"Nos extremismos políticos, apesar de a pandemia ter obrigado ao cancelamento de muitas das atividades tradicionais (reuniões, conferências, concertos), o confinamento imposto aumentou o tempo de exposição da sociedade em geral, e dos jovens em particular, aos meios online e abriu um leque de oportunidades para que os movimentos radicais de extrema-direita disseminassem conteúdos de propaganda e desinformação digital, com vista a aumentar as suas bases de apoio, galvanizar os sentimentos antissistema e a reforçar a radicalização com base xenófoba, recorrendo ao discurso apelativo da violência e do ódio, num momento em que a sociedade portuguesa é, também, confrontada com fenómenos de polarização ideológica".
O parágrafo acima é uma das principais conclusões retiradas do Relatório Anual de Segurança Interna, apresentado esta terça-feira em conferência de imprensa pela secretária-geral do Sistema de Segurança Interna, Helena Fazenda.
Num ano marcado pela pandemia e pelo confinamento, o Serviço de Informações de Segurança mostrou-se particularmente preocupado com os "riscos de radicalização violenta online de jovens portugueses, que poderão conduzir nos próximos anos ao agravamento da ameaça". As autoridades alertam ainda para a aproximação de vários grupos de extrema-direita a "movimentos sociais inorgânicos, designadamente os negacionistas da pandemia".
Num ano em que houve um diminuição generalizada da criminalidade geral, menos 11%, e da violenta e grave, menos 13,4%, registou-se uma subida de 60% dos crimes de discriminação religiosa e de 30% nos crimes contra o Estado.
Este último ponto inclui, por exemplo, a ação levada a cabo pelo grupo Nova Ordem de Avis - Resistência Nacional, quando em agosto do ano passado, realizou, de cara tapada e tochas, uma “vigília em honra das forças de segurança” em frente às instalações da SOS Racismo, em Lisboa.
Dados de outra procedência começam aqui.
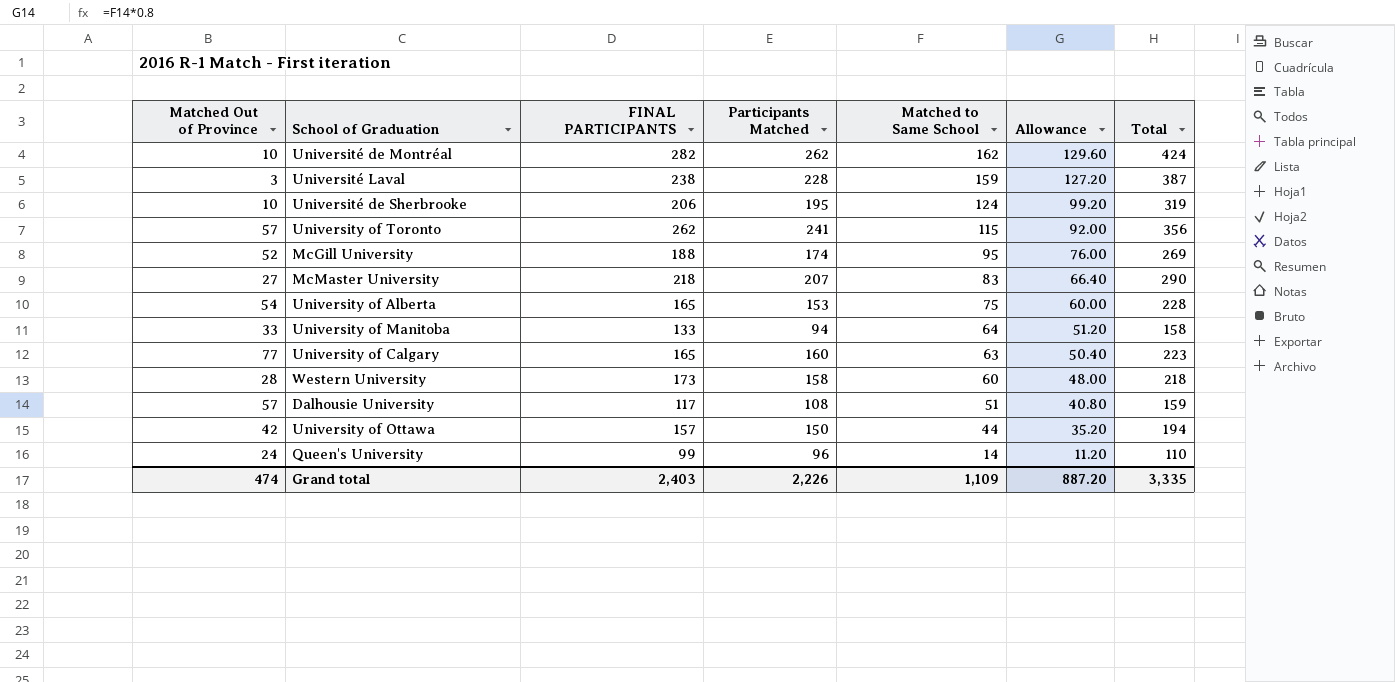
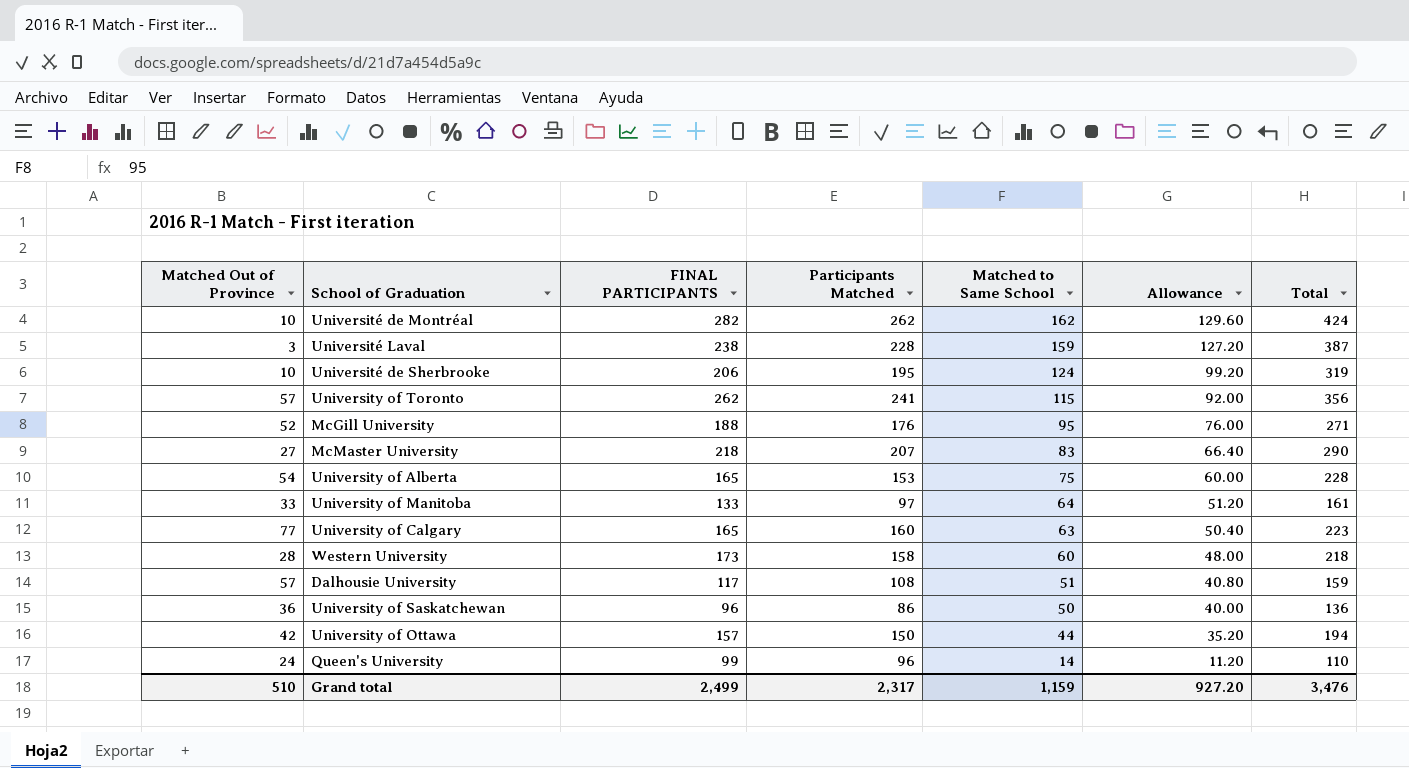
McGill University | Participants Matched: 174 -> 176
McGill University | Total: 269 -> 271
University of Manitoba | Participants Matched: 94 -> 97
University of Manitoba | Total: 158 -> 161
row University of Saskatchewan: none -> 36 | 96 | 86 | 50 | 40.00 | 136
Grand total | Matched Out of Province: 474 -> 510
Grand total | FINAL PARTICIPANTS: 2,403 -> 2,499
Grand total | Participants Matched: 2,226 -> 2,317
Grand total | Matched to Same School: 1,109 -> 1,159
Grand total | Allowance: 887.20 -> 927.20
Grand total | Total: 3,335 -> 3,476

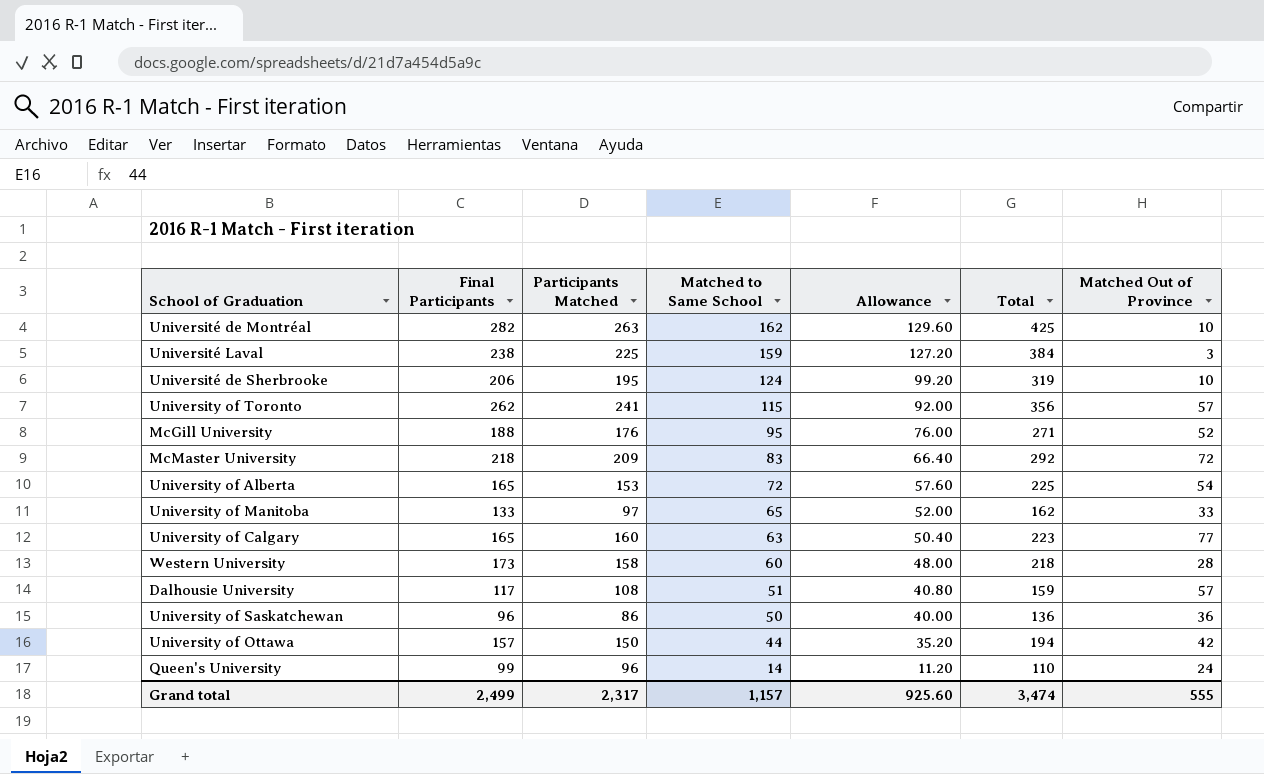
column name: FINAL PARTICIPANTS -> Final Participants
column Matched Out of Province | position: 1 -> 7
Université de Montréal | Participants Matched: 262 -> 263
Université de Montréal | Total: 424 -> 425
Université Laval | Participants Matched: 228 -> 225
Université Laval | Total: 387 -> 384
McMaster University | Participants Matched: 207 -> 209
McMaster University | Total: 290 -> 292
McMaster University | Matched Out of Province: 27 -> 72
University of Alberta | Matched to Same School: 75 -> 72
University of Alberta | Allowance: 60.00 -> 57.60
University of Alberta | Total: 228 -> 225
University of Manitoba | Matched to Same School: 64 -> 65
University of Manitoba | Allowance: 51.20 -> 52.00
University of Manitoba | Total: 161 -> 162
Grand total | Matched to Same School: 1,159 -> 1,157
Grand total | Allowance: 927.20 -> 925.60
Grand total | Total: 3,476 -> 3,474
Grand total | Matched Out of Province: 510 -> 555

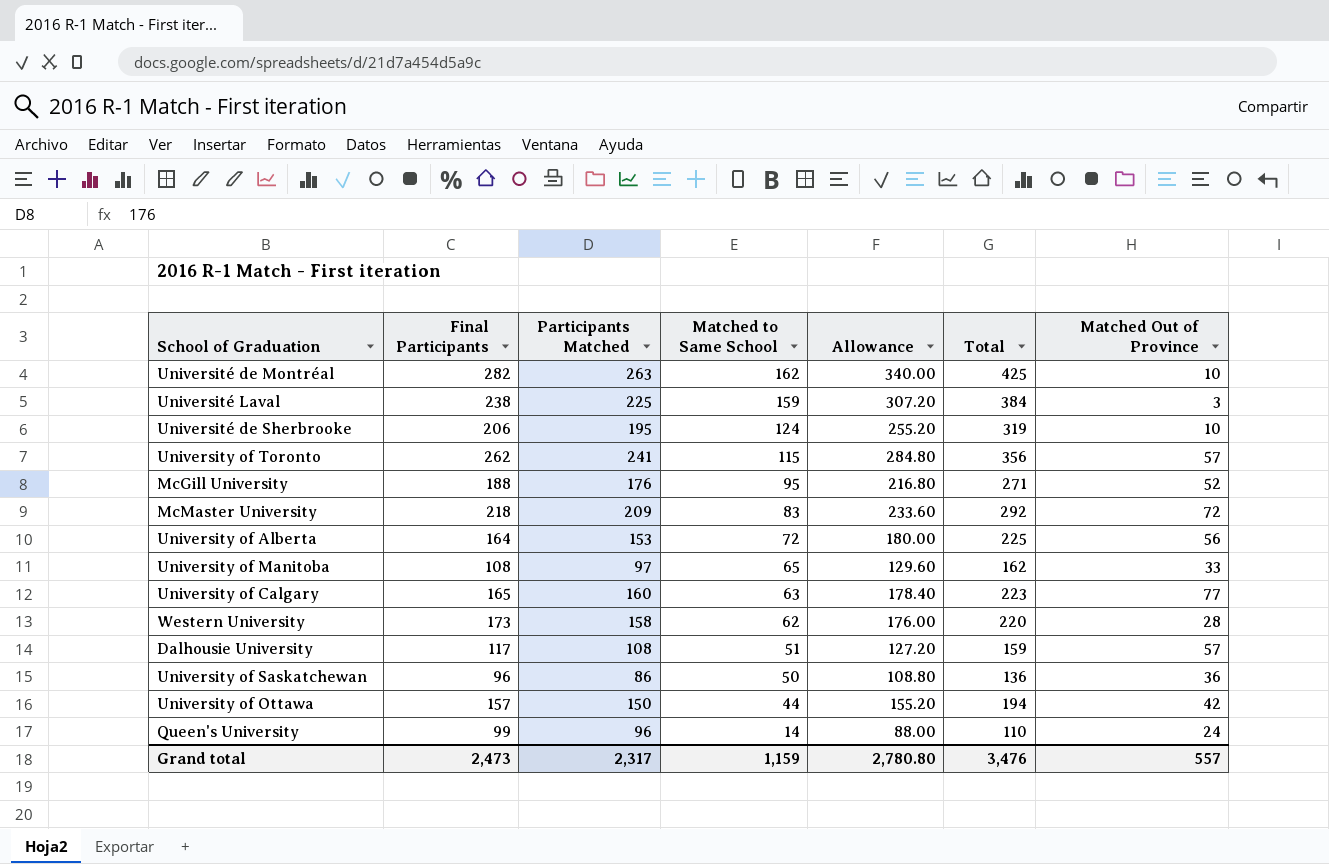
column Allowance | formula: [Matched to Same School] * 0.8 -> [Total] * 0.8
University of Alberta | Final Participants: 165 -> 164
University of Alberta | Matched Out of Province: 54 -> 56
University of Manitoba | Final Participants: 133 -> 108
Western University | Matched to Same School: 60 -> 62
Western University | Total: 218 -> 220
Grand total | Final Participants: 2,499 -> 2,473
Grand total | Matched to Same School: 1,157 -> 1,159
Grand total | Allowance: 925.60 -> 2,780.80
Grand total | Total: 3,474 -> 3,476
Grand total | Matched Out of Province: 555 -> 557

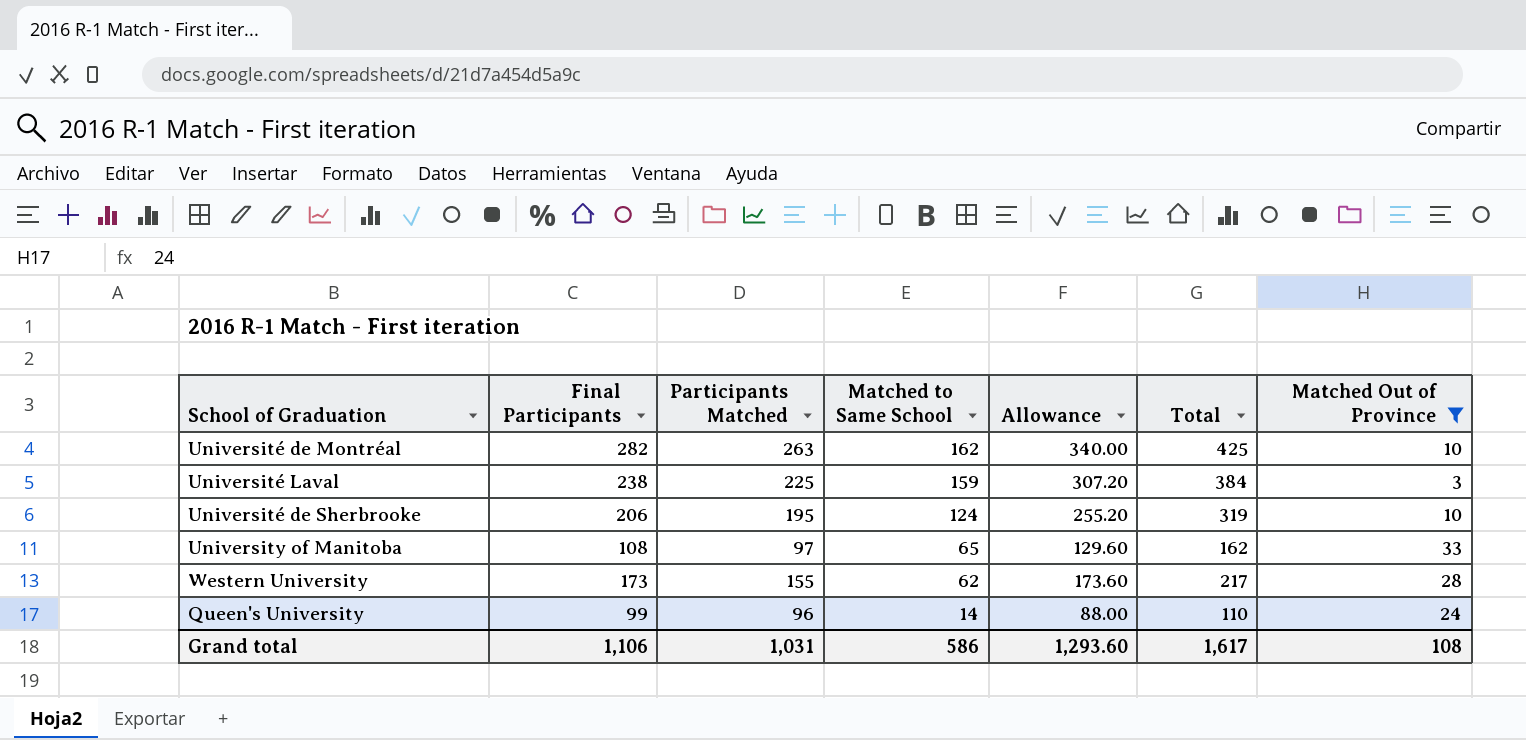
filter: none -> Matched Out of Province <= 33
Western University | Participants Matched: 158 -> 155
Western University | Allowance: 176.00 -> 173.60
Western University | Total: 220 -> 217
Grand total | Final Participants: 2,473 -> 1,106
Grand total | Participants Matched: 2,317 -> 1,031
Grand total | Matched to Same School: 1,159 -> 586
Grand total | Allowance: 2,780.80 -> 1,293.60
Grand total | Total: 3,476 -> 1,617
Grand total | Matched Out of Province: 557 -> 108

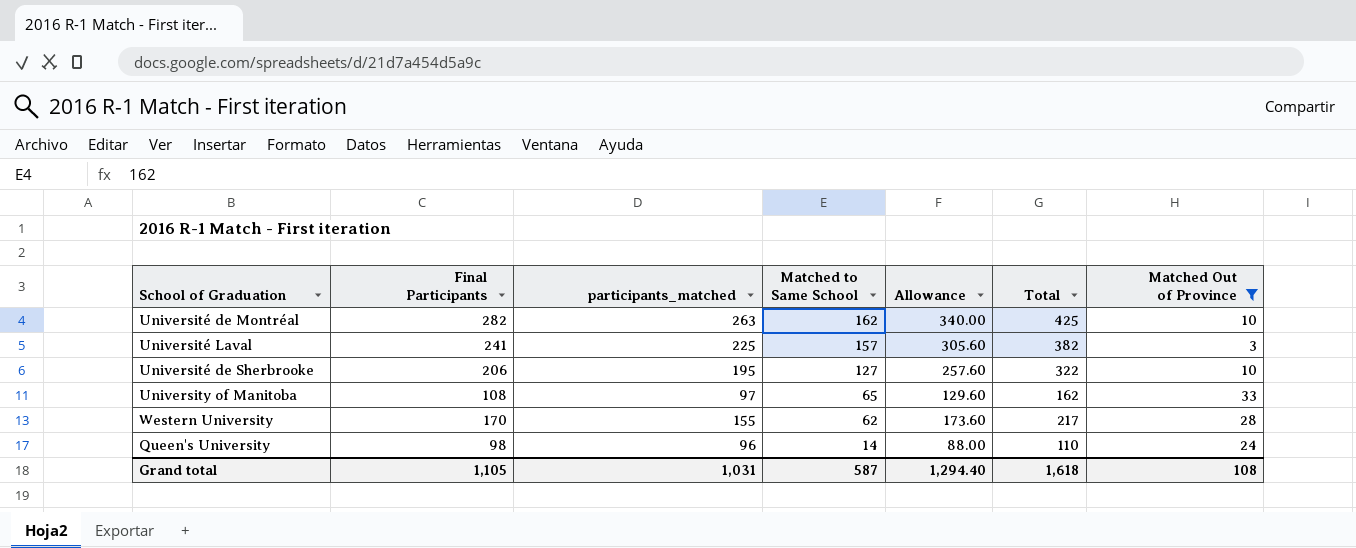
column name: Participants Matched -> participants_matched
Université Laval | Final Participants: 238 -> 241
Université Laval | Matched to Same School: 159 -> 157
Université Laval | Allowance: 307.20 -> 305.60
Université Laval | Total: 384 -> 382
Université de Sherbrooke | Matched to Same School: 124 -> 127
Université de Sherbrooke | Allowance: 255.20 -> 257.60
Université de Sherbrooke | Total: 319 -> 322
Western University | Final Participants: 173 -> 170
Queen's University | Final Participants: 99 -> 98
Grand total | Final Participants: 1,106 -> 1,105
Grand total | Matched to Same School: 586 -> 587
Grand total | Allowance: 1,293.60 -> 1,294.40
Grand total | Total: 1,617 -> 1,618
Ou o envio de um e-mail a Mamadou Ba e outros nove políticos, afirmando que se estes não abandonassem o país em 48 horas correriam risco de vida.
"A estas ações que, naquele momento, atestaram a escalada do clima de tensão entre a extrema-direita e os adversários políticos e configuraram táticas de intimidação e/ou tentativas de condicionamento da liberdade individual e política, acrescem, embora numa dimensão inexpressiva quando comparada com outros países europeus, os riscos de radicalização violenta online de jovens portugueses que poderão conduzir nos próximos anos ao agravamento da ameaça", lê-no no relatório.
Já em fevereiro, o relatório “Estado de ódio – o extremismo de direita na Europa”, alertava para o risco de a extrema-direita tentar “tirar vantagem da insatisfação, frustração e ressentimento da crise socioeconómica causada pelas medidas para conter a pandemia covid-19”.
Em Portugal, são identificados seis grupos ligados à extrema-direita. O Chega é identificado como populista radical de direita, o Ergue-te (ex-PNR) de extrema-direita, os grupos Escudo Indentitário e Associação Portugueses Primeiro são considerados identitários, Hammer Skin neo-nazis e o Movimento Zero, movimento não orgânico nas polícias, é definido como populistas de extrema-direita.
Assinala-se ainda a criação de novos grupos como a Resistência Nacional e o movimento Defender Portugal.
Depois de o Chega eleger um deputado nas legislativas de 2019, o relatório assinala, este ano, que houve uma “normalização” política do partido de André Ventura, assinalando-se o acordo com o PSD e outros partidos de direita para formar Governo na região autónoma dos Açores.
O documento destaca que o racismo em Portugal foi evidente numa série de actos violentos, como a agressão de uma mulher num autocarro, pela polícia, por o filho não ter bilhete ou ainda pela morte, nas ruas num subúrbio de Lisboa, de um ator, Bruno Candé, por um homem que o mandou “para a senzala”, um termo que remete para o passado do esclavagismo em África.
O Chega, segundo o relatório, fez elevar as “narrativas-chave” de extrema-direita “a níveis nunca vistos na política” portuguesa desde o fim do Estado Novo, dando como exemplo que 15% dos delegados ao último congresso votaram a favor de uma resolução que propunha que fossem retirados os ovários às mulheres que praticassem aborto.